Revision comparison data:
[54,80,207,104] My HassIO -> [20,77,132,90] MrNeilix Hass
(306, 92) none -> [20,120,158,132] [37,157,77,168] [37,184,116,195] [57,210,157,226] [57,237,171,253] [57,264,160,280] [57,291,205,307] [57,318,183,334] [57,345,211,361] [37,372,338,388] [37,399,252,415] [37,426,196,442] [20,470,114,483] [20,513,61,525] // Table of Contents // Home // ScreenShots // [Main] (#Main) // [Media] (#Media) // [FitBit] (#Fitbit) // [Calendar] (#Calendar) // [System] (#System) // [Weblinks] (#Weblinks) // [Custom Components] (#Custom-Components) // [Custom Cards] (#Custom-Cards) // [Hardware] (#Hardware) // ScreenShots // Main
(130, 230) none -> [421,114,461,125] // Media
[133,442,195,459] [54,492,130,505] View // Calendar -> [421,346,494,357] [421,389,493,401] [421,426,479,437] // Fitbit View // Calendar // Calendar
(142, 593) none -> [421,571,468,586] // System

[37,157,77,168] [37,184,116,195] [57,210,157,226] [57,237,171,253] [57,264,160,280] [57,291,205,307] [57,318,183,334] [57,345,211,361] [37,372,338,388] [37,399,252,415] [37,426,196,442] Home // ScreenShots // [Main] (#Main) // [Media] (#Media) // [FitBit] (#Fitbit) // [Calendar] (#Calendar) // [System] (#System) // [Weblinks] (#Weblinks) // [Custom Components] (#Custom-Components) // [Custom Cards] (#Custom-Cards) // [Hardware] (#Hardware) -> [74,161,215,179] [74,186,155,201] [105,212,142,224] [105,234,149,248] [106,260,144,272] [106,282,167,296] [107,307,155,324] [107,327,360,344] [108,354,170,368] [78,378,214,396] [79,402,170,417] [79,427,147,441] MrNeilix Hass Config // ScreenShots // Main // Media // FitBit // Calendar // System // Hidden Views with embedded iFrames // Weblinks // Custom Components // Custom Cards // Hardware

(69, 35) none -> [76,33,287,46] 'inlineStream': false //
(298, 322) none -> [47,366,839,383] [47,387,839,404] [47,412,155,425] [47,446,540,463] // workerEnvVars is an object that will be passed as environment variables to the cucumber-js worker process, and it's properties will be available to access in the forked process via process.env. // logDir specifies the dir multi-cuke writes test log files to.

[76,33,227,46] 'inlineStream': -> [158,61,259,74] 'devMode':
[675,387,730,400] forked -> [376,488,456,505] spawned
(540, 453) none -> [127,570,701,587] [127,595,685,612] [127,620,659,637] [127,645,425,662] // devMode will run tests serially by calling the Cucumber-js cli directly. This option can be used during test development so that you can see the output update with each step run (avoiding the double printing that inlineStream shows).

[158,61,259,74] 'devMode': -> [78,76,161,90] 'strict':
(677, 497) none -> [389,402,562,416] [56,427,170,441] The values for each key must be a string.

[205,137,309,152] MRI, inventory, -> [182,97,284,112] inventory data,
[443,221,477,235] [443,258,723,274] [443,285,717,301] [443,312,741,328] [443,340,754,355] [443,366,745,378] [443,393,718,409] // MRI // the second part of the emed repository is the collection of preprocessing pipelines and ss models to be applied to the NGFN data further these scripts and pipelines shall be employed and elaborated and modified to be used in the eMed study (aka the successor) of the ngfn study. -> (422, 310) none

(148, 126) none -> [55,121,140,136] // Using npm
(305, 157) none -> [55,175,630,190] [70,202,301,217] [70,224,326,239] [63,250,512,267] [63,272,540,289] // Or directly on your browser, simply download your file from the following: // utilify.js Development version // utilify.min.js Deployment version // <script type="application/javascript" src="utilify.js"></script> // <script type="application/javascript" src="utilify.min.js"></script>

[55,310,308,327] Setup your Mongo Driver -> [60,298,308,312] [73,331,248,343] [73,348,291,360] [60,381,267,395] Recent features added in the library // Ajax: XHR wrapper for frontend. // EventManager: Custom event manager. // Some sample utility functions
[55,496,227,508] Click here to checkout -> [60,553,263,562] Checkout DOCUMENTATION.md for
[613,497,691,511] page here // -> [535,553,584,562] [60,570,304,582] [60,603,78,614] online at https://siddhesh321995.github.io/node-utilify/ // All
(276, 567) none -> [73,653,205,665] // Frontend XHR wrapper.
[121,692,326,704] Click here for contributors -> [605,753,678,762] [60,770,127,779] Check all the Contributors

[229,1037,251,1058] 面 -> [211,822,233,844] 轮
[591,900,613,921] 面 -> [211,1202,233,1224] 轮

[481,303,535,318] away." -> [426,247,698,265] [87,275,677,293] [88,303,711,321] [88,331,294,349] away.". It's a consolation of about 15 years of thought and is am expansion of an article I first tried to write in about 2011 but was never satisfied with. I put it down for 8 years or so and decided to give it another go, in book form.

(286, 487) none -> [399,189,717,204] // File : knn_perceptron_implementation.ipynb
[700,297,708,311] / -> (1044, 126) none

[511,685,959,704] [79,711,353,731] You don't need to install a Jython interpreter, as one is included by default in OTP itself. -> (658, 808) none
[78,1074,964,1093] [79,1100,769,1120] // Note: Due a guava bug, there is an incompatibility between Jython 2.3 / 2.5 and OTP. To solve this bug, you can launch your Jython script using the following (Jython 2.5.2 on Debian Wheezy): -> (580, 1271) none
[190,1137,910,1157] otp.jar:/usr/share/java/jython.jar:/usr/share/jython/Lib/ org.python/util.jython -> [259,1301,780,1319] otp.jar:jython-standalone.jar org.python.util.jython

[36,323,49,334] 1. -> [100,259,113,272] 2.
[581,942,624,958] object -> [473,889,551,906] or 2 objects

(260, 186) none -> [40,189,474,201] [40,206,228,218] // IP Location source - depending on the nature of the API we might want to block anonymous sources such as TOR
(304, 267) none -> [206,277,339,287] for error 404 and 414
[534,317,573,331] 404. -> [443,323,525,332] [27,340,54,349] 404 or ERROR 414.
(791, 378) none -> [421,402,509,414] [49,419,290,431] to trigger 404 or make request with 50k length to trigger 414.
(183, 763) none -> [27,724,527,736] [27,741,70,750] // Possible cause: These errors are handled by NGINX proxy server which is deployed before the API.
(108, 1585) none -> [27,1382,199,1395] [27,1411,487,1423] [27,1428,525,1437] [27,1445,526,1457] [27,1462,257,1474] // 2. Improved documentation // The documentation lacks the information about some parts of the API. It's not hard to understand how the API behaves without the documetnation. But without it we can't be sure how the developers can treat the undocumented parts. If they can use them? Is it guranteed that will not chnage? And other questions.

* **WORK INSTRUCTION**
Nothing above should be left out; write out every record exactly.

* **ANSWER AREA**
[54,80,207,104] My HassIO -> [20,77,132,90] MrNeilix Hass
(306, 92) none -> [20,120,158,132] [37,157,77,168] [37,184,116,195] [57,210,157,226] [57,237,171,253] [57,264,160,280] [57,291,205,307] [57,318,183,334] [57,345,211,361] [37,372,338,388] [37,399,252,415] [37,426,196,442] [20,470,114,483] [20,513,61,525] // Table of Contents // Home // ScreenShots // [Main] (#Main) // [Media] (#Media) // [FitBit] (#Fitbit) // [Calendar] (#Calendar) // [System] (#System) // [Weblinks] (#Weblinks) // [Custom Components] (#Custom-Components) // [Custom Cards] (#Custom-Cards) // [Hardware] (#Hardware) // ScreenShots // Main
(130, 230) none -> [421,114,461,125] // Media
[133,442,195,459] [54,492,130,505] View // Calendar -> [421,346,494,357] [421,389,493,401] [421,426,479,437] // Fitbit View // Calendar // Calendar
(142, 593) none -> [421,571,468,586] // System

[37,157,77,168] [37,184,116,195] [57,210,157,226] [57,237,171,253] [57,264,160,280] [57,291,205,307] [57,318,183,334] [57,345,211,361] [37,372,338,388] [37,399,252,415] [37,426,196,442] Home // ScreenShots // [Main] (#Main) // [Media] (#Media) // [FitBit] (#Fitbit) // [Calendar] (#Calendar) // [System] (#System) // [Weblinks] (#Weblinks) // [Custom Components] (#Custom-Components) // [Custom Cards] (#Custom-Cards) // [Hardware] (#Hardware) -> [74,161,215,179] [74,186,155,201] [105,212,142,224] [105,234,149,248] [106,260,144,272] [106,282,167,296] [107,307,155,324] [107,327,360,344] [108,354,170,368] [78,378,214,396] [79,402,170,417] [79,427,147,441] MrNeilix Hass Config // ScreenShots // Main // Media // FitBit // Calendar // System // Hidden Views with embedded iFrames // Weblinks // Custom Components // Custom Cards // Hardware

(69, 35) none -> [76,33,287,46] 'inlineStream': false //
(298, 322) none -> [47,366,839,383] [47,387,839,404] [47,412,155,425] [47,446,540,463] // workerEnvVars is an object that will be passed as environment variables to the cucumber-js worker process, and it's properties will be available to access in the forked process via process.env. // logDir specifies the dir multi-cuke writes test log files to.

[76,33,227,46] 'inlineStream': -> [158,61,259,74] 'devMode':
[675,387,730,400] forked -> [376,488,456,505] spawned
(540, 453) none -> [127,570,701,587] [127,595,685,612] [127,620,659,637] [127,645,425,662] // devMode will run tests serially by calling the Cucumber-js cli directly. This option can be used during test development so that you can see the output update with each step run (avoiding the double printing that inlineStream shows).

[158,61,259,74] 'devMode': -> [78,76,161,90] 'strict':
(677, 497) none -> [389,402,562,416] [56,427,170,441] The values for each key must be a string.

[205,137,309,152] MRI, inventory, -> [182,97,284,112] inventory data,
[443,221,477,235] [443,258,723,274] [443,285,717,301] [443,312,741,328] [443,340,754,355] [443,366,745,378] [443,393,718,409] // MRI // the second part of the emed repository is the collection of preprocessing pipelines and ss models to be applied to the NGFN data further these scripts and pipelines shall be employed and elaborated and modified to be used in the eMed study (aka the successor) of the ngfn study. -> (422, 310) none

(148, 126) none -> [55,121,140,136] // Using npm
(305, 157) none -> [55,175,630,190] [70,202,301,217] [70,224,326,239] [63,250,512,267] [63,272,540,289] // Or directly on your browser, simply download your file from the following: // utilify.js Development version // utilify.min.js Deployment version // <script type="application/javascript" src="utilify.js"></script> // <script type="application/javascript" src="utilify.min.js"></script>

[55,310,308,327] Setup your Mongo Driver -> [60,298,308,312] [73,331,248,343] [73,348,291,360] [60,381,267,395] Recent features added in the library // Ajax: XHR wrapper for frontend. // EventManager: Custom event manager. // Some sample utility functions
[55,496,227,508] Click here to checkout -> [60,553,263,562] Checkout DOCUMENTATION.md for
[613,497,691,511] page here // -> [535,553,584,562] [60,570,304,582] [60,603,78,614] online at https://siddhesh321995.github.io/node-utilify/ // All
(276, 567) none -> [73,653,205,665] // Frontend XHR wrapper.
[121,692,326,704] Click here for contributors -> [605,753,678,762] [60,770,127,779] Check all the Contributors

[229,1037,251,1058] 面 -> [211,822,233,844] 轮
[591,900,613,921] 面 -> [211,1202,233,1224] 轮

[481,303,535,318] away." -> [426,247,698,265] [87,275,677,293] [88,303,711,321] [88,331,294,349] away.". It's a consolation of about 15 years of thought and is am expansion of an article I first tried to write in about 2011 but was never satisfied with. I put it down for 8 years or so and decided to give it another go, in book form.

(286, 487) none -> [399,189,717,204] // File : knn_perceptron_implementation.ipynb
[700,297,708,311] / -> (1044, 126) none

[511,685,959,704] [79,711,353,731] You don't need to install a Jython interpreter, as one is included by default in OTP itself. -> (658, 808) none
[78,1074,964,1093] [79,1100,769,1120] // Note: Due a guava bug, there is an incompatibility between Jython 2.3 / 2.5 and OTP. To solve this bug, you can launch your Jython script using the following (Jython 2.5.2 on Debian Wheezy): -> (580, 1271) none
[190,1137,910,1157] otp.jar:/usr/share/java/jython.jar:/usr/share/jython/Lib/ org.python/util.jython -> [259,1301,780,1319] otp.jar:jython-standalone.jar org.python.util.jython

[36,323,49,334] 1. -> [100,259,113,272] 2.
[581,942,624,958] object -> [473,889,551,906] or 2 objects

(260, 186) none -> [40,189,474,201] [40,206,228,218] // IP Location source - depending on the nature of the API we might want to block anonymous sources such as TOR
(304, 267) none -> [206,277,339,287] for error 404 and 414
[534,317,573,331] 404. -> [443,323,525,332] [27,340,54,349] 404 or ERROR 414.
(791, 378) none -> [421,402,509,414] [49,419,290,431] to trigger 404 or make request with 50k length to trigger 414.
(183, 763) none -> [27,724,527,736] [27,741,70,750] // Possible cause: These errors are handled by NGINX proxy server which is deployed before the API.
(108, 1585) none -> [27,1382,199,1395] [27,1411,487,1423] [27,1428,525,1437] [27,1445,526,1457] [27,1462,257,1474] // 2. Improved documentation // The documentation lacks the information about some parts of the API. It's not hard to understand how the API behaves without the documetnation. But without it we can't be sure how the developers can treat the undocumented parts. If they can use them? Is it guranteed that will not chnage? And other questions.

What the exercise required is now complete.